Post

Word2Vec : Skip-gram with Negative Sampling

Word2Vec : Skip-gram with Negative Sampling

Introduction

When I wanted to build a recommendation algorithm, I came across Word2Vec and more specifically the SGNS (Skip-Gram Negative Sampling) variant. Instead of simply using a ready-made model (like gensim) that I barely understood, I thought: why not recode everything from scratch to truly grasp what’s going on under the hood.

The original Word2Vec consists of word embedding to capture semantics (checking whether words share similar meanings). This model can be extended to other domains, such as music recommendation, by treating a playlist as a sentence and a song as a word for example. Here, however, we will implement the original W2V and focus on words, not music.

The challenge was all the more interesting given that I found no from-scratch implementation of SGNS anywhere (only code using PyTorch, which abstracts away quite a lot…). I therefore relied mainly on the original SGNS paper and various incomplete implementations found online.

Model

The beginning

Here we focus on Word2Vec Skip-gram: we start from a center word and want to predict the “context”, ie the surrounding words. (W2V CBOW does the opposite: predicts the center word from the context).

Word2Vec is a small neural network, but one we won’t use for classification: we’ll train our model to predict the probability that a word is close to another, but the final result is the input weight matrix, which becomes the embedding matrix. That’s the subtle part!

Photo Skip-gram

The picture shows the idea behind Skip-Gram. It’s far from the actual implementation, but it’s a useful detour to build intuition. We consider a vocabulary of 10k words and will produce embeddings of dimension 300 (reducing from 10k down to 300).

We take a word represented as a vector (we’re doing embedding), it goes through a first layer that captures important information (going for example from dim=10000 to dim=300). We’ll call the weight matrix tied to this layer $W_{in}$, the input embedding matrix. This matrix holds the information about words when they play the role of “center” (we’ll use $W_{in}$ as our embedding matrix). This is the matrix we actually care about — and we can see the embedding happening here: we’ve reduced the dimension and extracted meaningful information.

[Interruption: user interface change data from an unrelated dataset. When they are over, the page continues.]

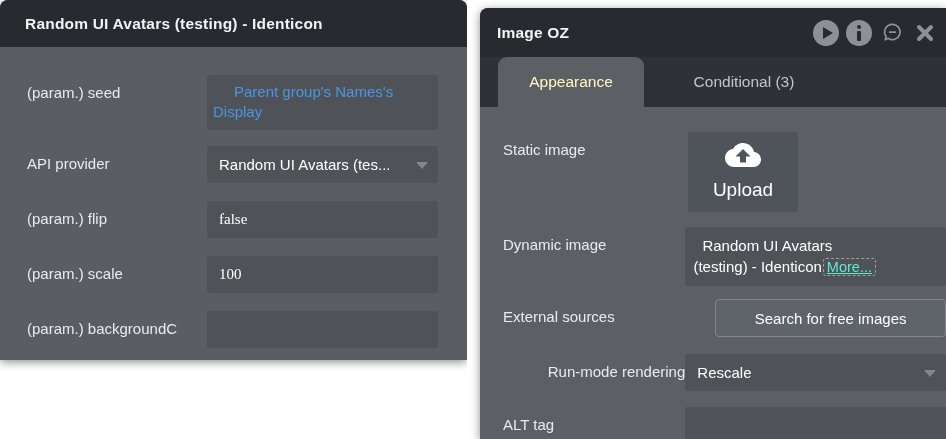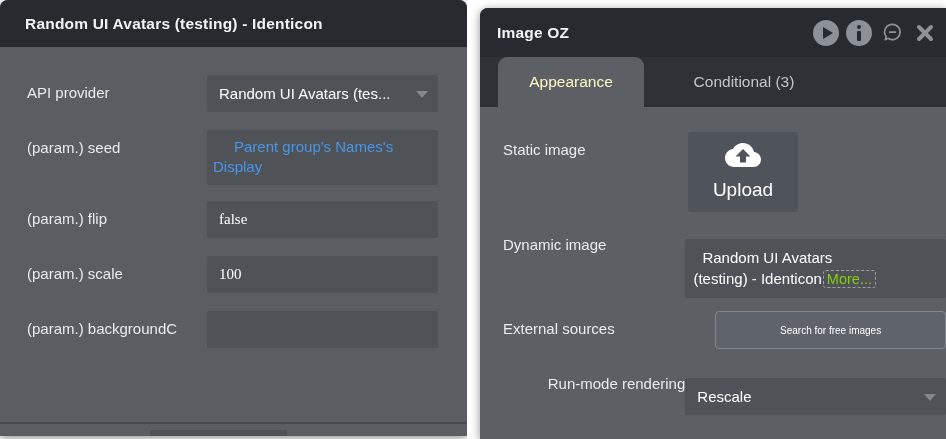--- a/index.html
+++ b/index.html
@@ -9,7 +9,7 @@
 
   
   .panel { position:absolute; overflow:hidden; box-shadow:0 2px 10px rgba(0,0,0,.45); }
-  .panel-left  { left:0;  top:3; width:467px; height:436px; border-radius:8px 8px 0 0; background:#5a5e63; }
+  .panel-left  { left:0;  top:3; width:467px; height:360px; border-radius:8px 8px 0 0; background:#5a5e63; }
   .panel-right { left:480px; top:8px; width:466px; height:431px; border-radius:8px 0 0 0; background:#5c6065; }
 
   .panel-header { background:#272b2f; display:flex; align-items:center; }

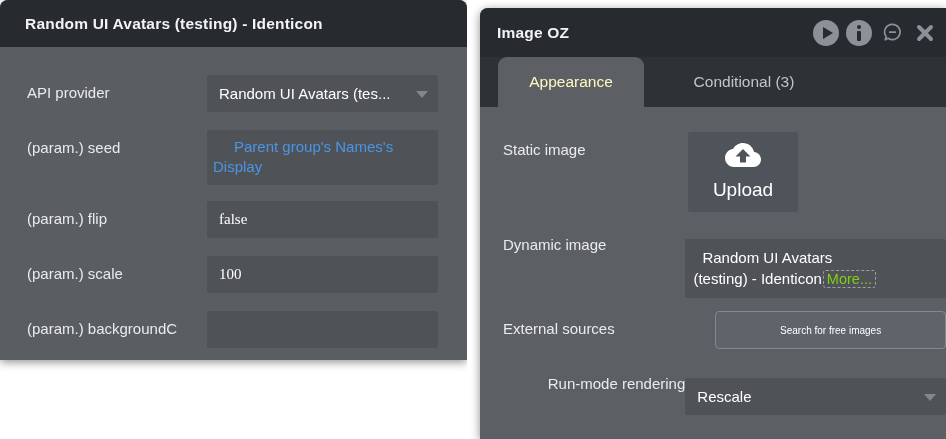--- a/index.html
+++ b/index.html
@@ -82,18 +82,18 @@
     </div>
     <div class="panel-body-left">
 
+      <div class="row" style="margin-bottom:16px;">
+        <span class="row-label">(param.) seed</span>
+        <div class="field expression">
+          <span class="ex-text">Parent group's Names's Display</span>
+        </div>
+      </div>
+
       <div class="row">
         <span class="row-label">API provider</span>
         <div class="field dropdown">
           <span>Random UI Avatars (tes...</span>
           <span class="caret"></span>
-        </div>
-      </div>
-
-      <div class="row" style="margin-bottom:16px;">
-        <span class="row-label">(param.) seed</span>
-        <div class="field expression">
-          <span class="ex-text">Parent group's Names's Display</span>
         </div>
       </div>
 

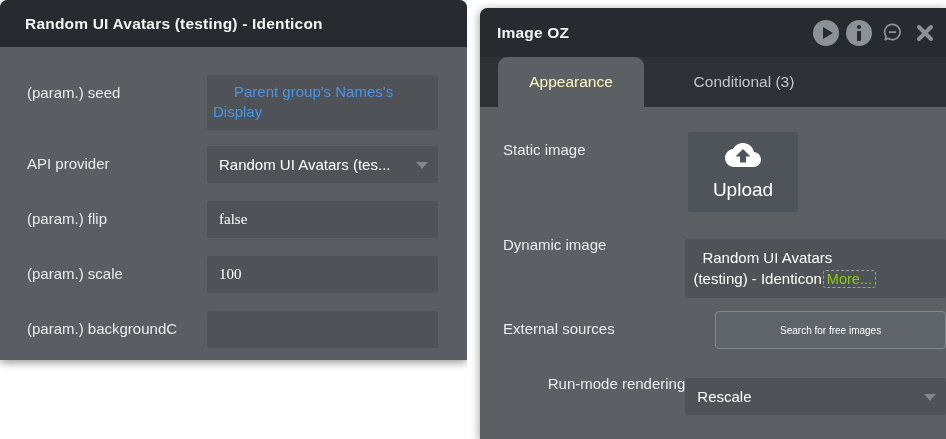--- a/index.html
+++ b/index.html
@@ -42,7 +42,7 @@
 
   .field { background:#4f5357; border-radius:2px; color:#fff; font-size:15px; }
   .panel-left  .field { width:231px; }
-  .panel-right .field { width:264px;margin-top:12px; }
+  .panel-right .field { width:264px; }
 
   .textbox { border:none; outline:none; height:37px; padding:0 12px; }
   input.field { font-family:Liberation Serif, serif; }

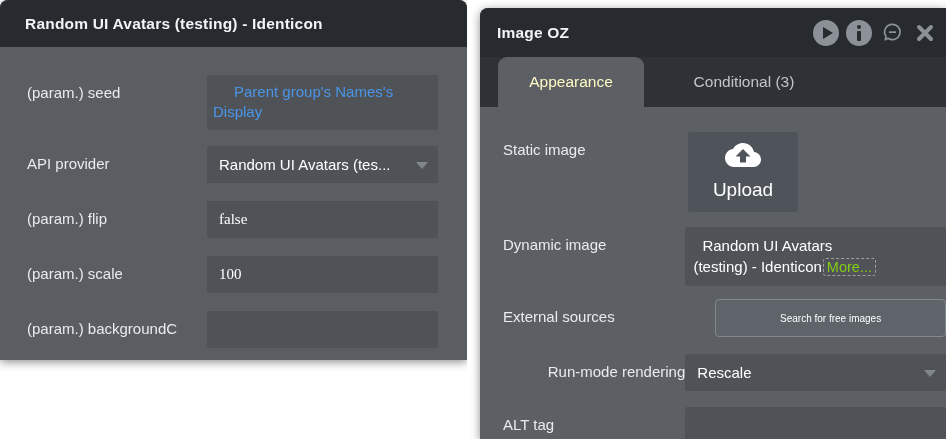--- a/index.html
+++ b/index.html
@@ -60,7 +60,7 @@
 
   .dyn-box { min-height:54px; padding:8px 8px 8px 8px; line-height:21px; cursor:pointer; }
   .dyn-line1 { display:block; padding-left:9px; }
-  .more-chip { color:#84cc16; border:1px dashed #9aa0a6; border-radius:3px; padding:0 3px; margin-left:1px; font-size:14.5px; cursor:pointer; }
+  .more-chip { color:#5eead4; border:1px dashed #9aa0a6; border-radius:3px; padding:0 3px; margin-left:1px; font-size:14.5px; cursor:pointer;text-decoration:underline; }
 
   .search-btn { width:233px; height:38px; background:#5f636a; border:1px solid #83888e; border-radius:4px;
                 color:#fff; font-size:10px; display:flex; align-items:center; justify-content:center; cursor:pointer; }

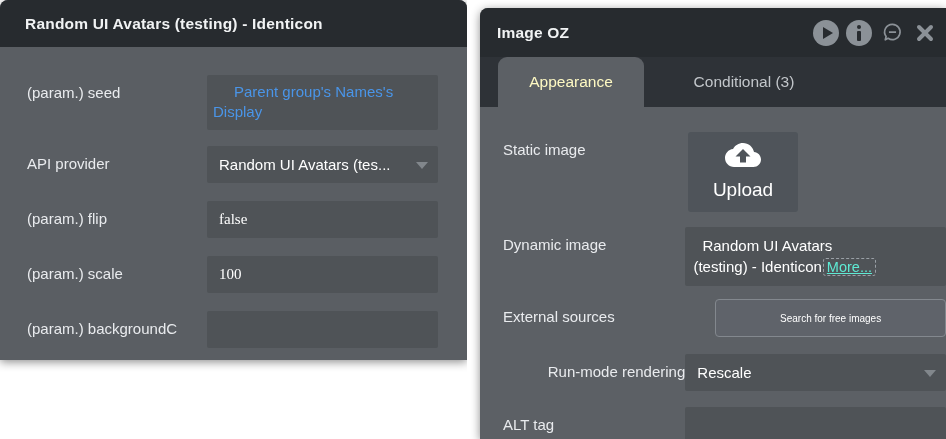--- a/index.html
+++ b/index.html
@@ -63,7 +63,7 @@
   .more-chip { color:#5eead4; border:1px dashed #9aa0a6; border-radius:3px; padding:0 3px; margin-left:1px; font-size:14.5px; cursor:pointer;text-decoration:underline; }
 
   .search-btn { width:233px; height:38px; background:#5f636a; border:1px solid #83888e; border-radius:4px;
-                color:#fff; font-size:10px; display:flex; align-items:center; justify-content:center; cursor:pointer; }
+                color:#fff; font-size:15px; display:flex; align-items:center; justify-content:center; cursor:pointer; }
 
   
   .divider { position:absolute; left:0; right:0; bottom:12px; height:2px; background:#484c50; }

Then, we pass our vectors through the final layer, associated with weight matrix $W_{out}$, the output embedding matrix. We then apply a softmax on the final vector to get probabilities. This vector has dimension 10k — the vocabulary size — and each component corresponds to the probability that word i is close to “ants” in our example.

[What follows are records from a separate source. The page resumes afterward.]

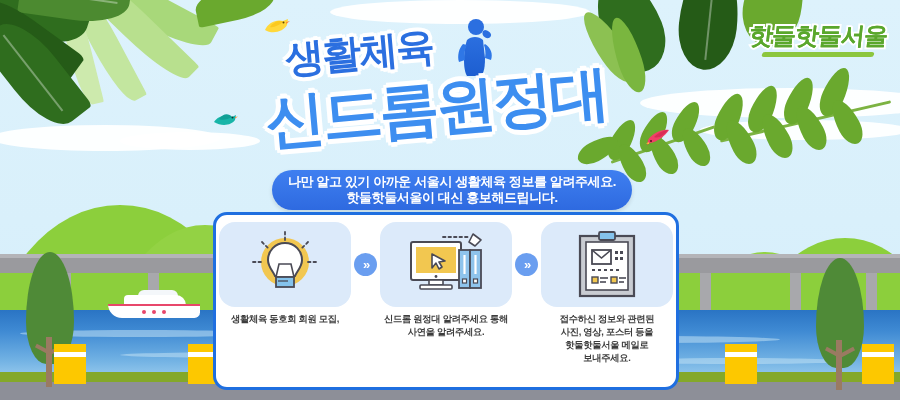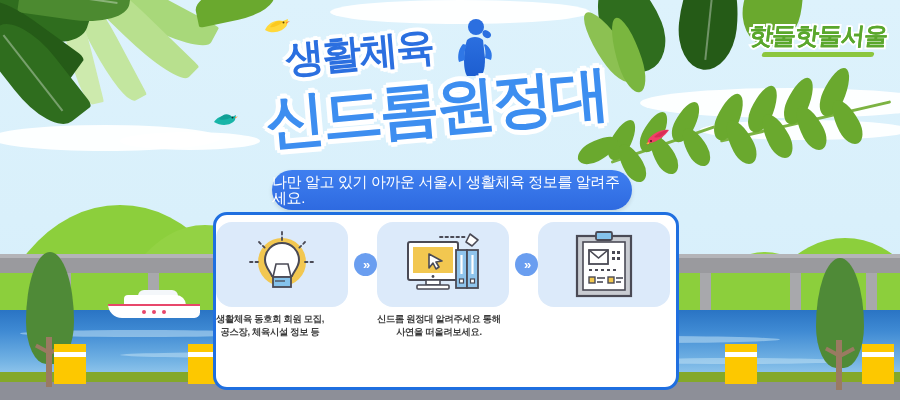--- a/index.html
+++ b/index.html
@@ -142,7 +142,7 @@
     display:flex;flex-direction:column;align-items:center;justify-content:center;
     box-shadow:0 2px 4px rgba(0,0,0,.12);
   }
-  .subtitle div{color:#fff;font-size:15px;font-weight:normal;line-height:16px;letter-spacing:-.4px;}
+  .subtitle div{color:#fff;font-size:13px;font-weight:bold;line-height:16px;letter-spacing:-.4px;}
 
   
   .panel{

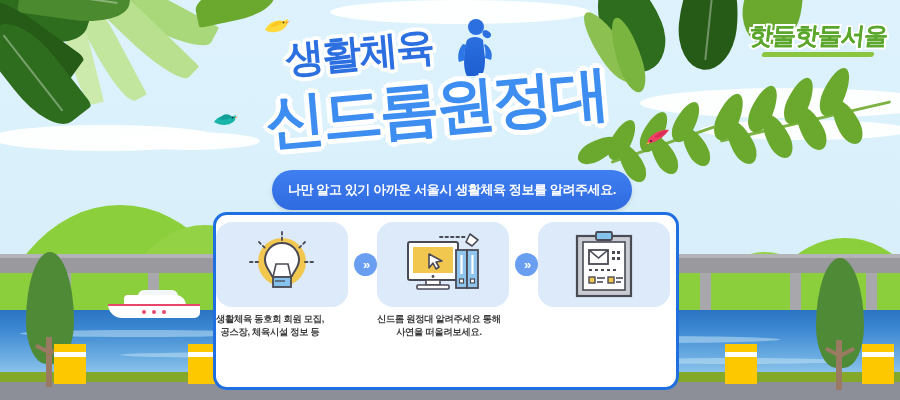--- a/index.html
+++ b/index.html
@@ -352,6 +352,7 @@
 
   <div class="subtitle">
     <div>나만 알고 있기 아까운 서울시 생활체육 정보를 알려주세요.</div>
+    <div>핫둘핫둘서울이 대신 홍보해드립니다.</div>
   </div>
 
   <div class="panel">

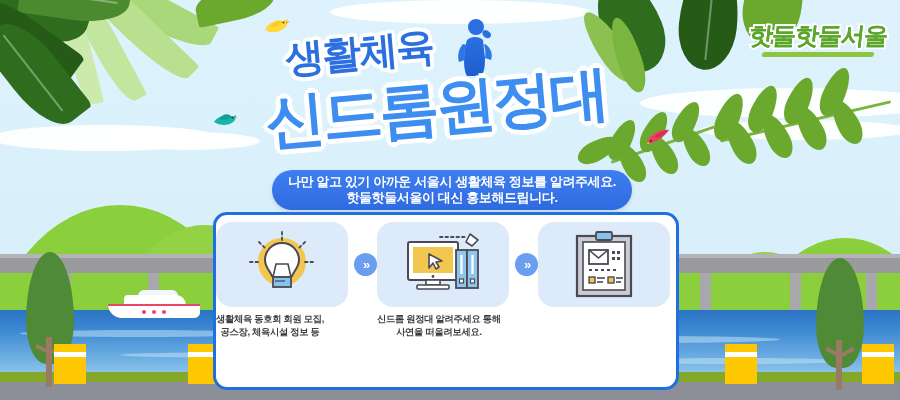--- a/index.html
+++ b/index.html
@@ -153,7 +153,7 @@
   }
   .card{
     position:relative;width:142px;margin-top:7px;
-    display:flex;flex-direction:column;align-items:flex-start;
+    display:flex;flex-direction:column;align-items:center;
   }
   .card-icon-box{
     width:132px;height:85px;background:#dceafa;border-radius:16px;

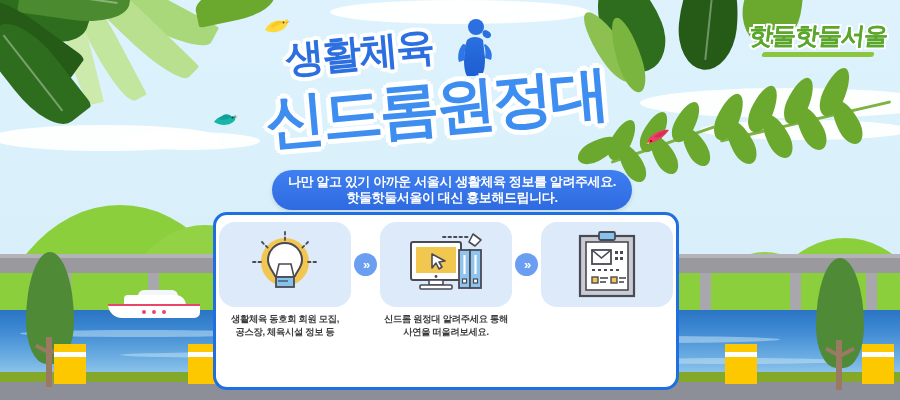--- a/index.html
+++ b/index.html
@@ -432,6 +432,12 @@
           <line x1="45" y1="52" x2="50" y2="52" stroke="#4a4a55" stroke-width="1.6"></line>
         </svg>
       </div>
+      <div class="card-text">
+        <div>접수하신 정보와 관련된</div>
+        <div>사진, 영상, 포스터 등을</div>
+        <div>핫둘핫둘서울 메일로</div>
+        <div>보내주세요.</div>
+      </div>
     </div>
 
   </div>

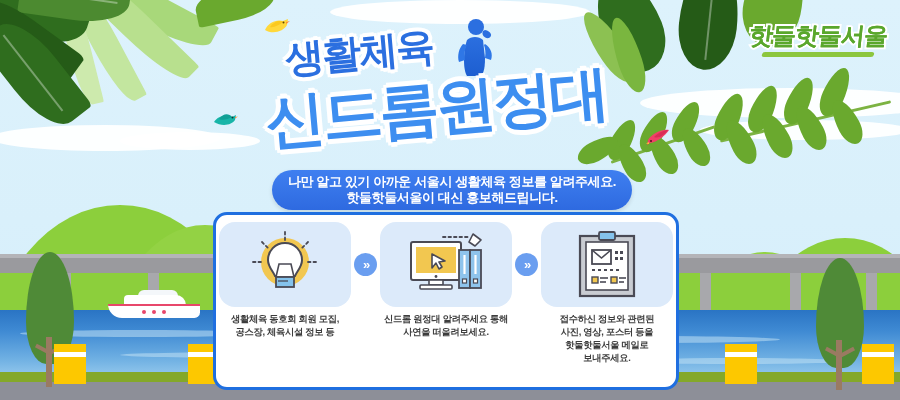--- a/index.html
+++ b/index.html
@@ -376,7 +376,6 @@
       </div>
       <div class="card-text">
         <div>생활체육 동호회 회원 모집,</div>
-        <div>공스장, 체육시설 정보 등</div>
       </div>
     </div>
 

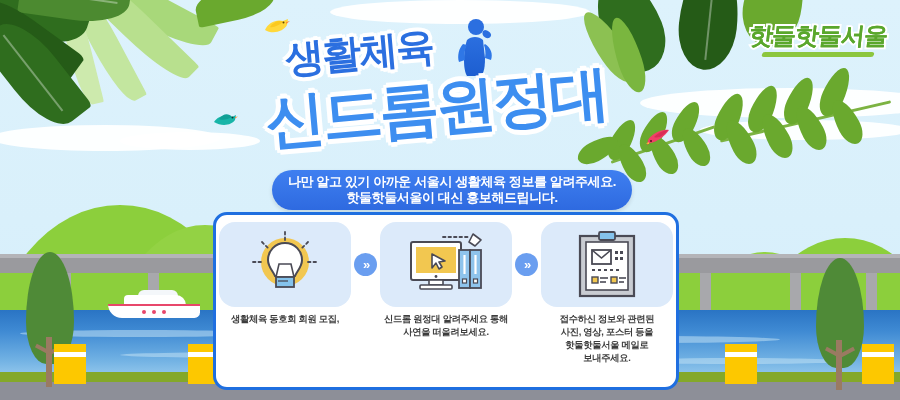--- a/index.html
+++ b/index.html
@@ -402,7 +402,7 @@
       </div>
       <div class="card-text">
         <div>신드롬 원정대 알려주세요 통해</div>
-        <div>사연을 떠올려보세요.</div>
+        <div>사연을 알려주세요.</div>
       </div>
     </div>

In our sentences, the window of words considered as context is a parameter: you can tell the model to look at only 2 words around the center word, or up to 10. In practice, this window is random (uniformly sampled between 1 and the value given as parameter). This means a word can have 1, 2, …, up to the maximum window size (R) of words around it. We take up to R words to the left and R words to the right, while respecting: sentence boundaries, sentence segmentation (we don’t cross a “.”, “?”, “!”).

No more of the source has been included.